Instructions to follow: What is needed here is each entry reproduced exactly, without its pictures.

- - - - -

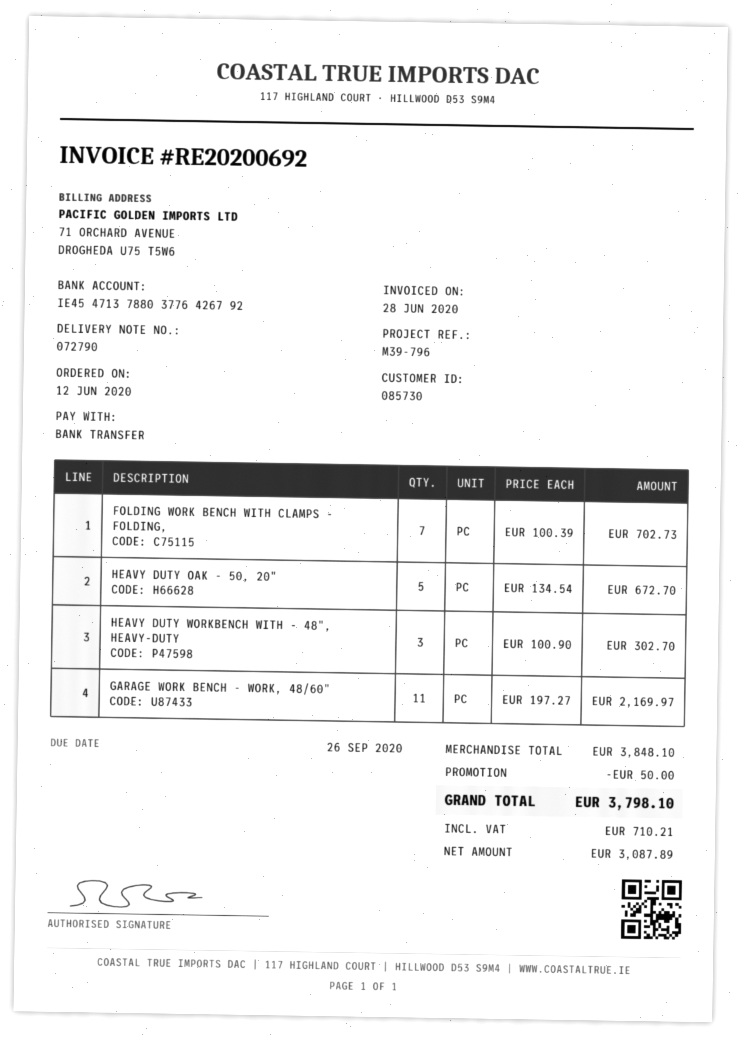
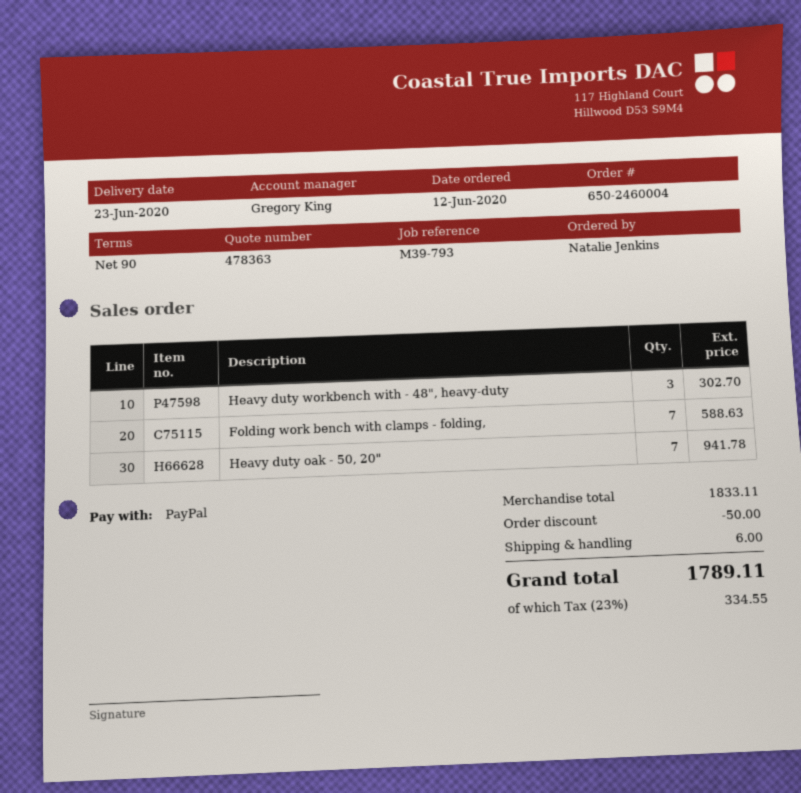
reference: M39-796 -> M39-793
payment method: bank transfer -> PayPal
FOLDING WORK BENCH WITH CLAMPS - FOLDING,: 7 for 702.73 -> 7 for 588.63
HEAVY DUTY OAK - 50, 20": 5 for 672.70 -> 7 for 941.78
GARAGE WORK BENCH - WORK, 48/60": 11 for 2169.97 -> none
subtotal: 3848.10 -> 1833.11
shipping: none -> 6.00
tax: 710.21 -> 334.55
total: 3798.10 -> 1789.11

- - - - -

Exercise output:
reference: M39-796 -> M39-793
payment method: bank transfer -> PayPal
FOLDING WORK BENCH WITH CLAMPS - FOLDING,: 7 for 702.73 -> 7 for 588.63
HEAVY DUTY OAK - 50, 20": 5 for 672.70 -> 7 for 941.78
GARAGE WORK BENCH - WORK, 48/60": 11 for 2169.97 -> none
subtotal: 3848.10 -> 1833.11
shipping: none -> 6.00
tax: 710.21 -> 334.55
total: 3798.10 -> 1789.11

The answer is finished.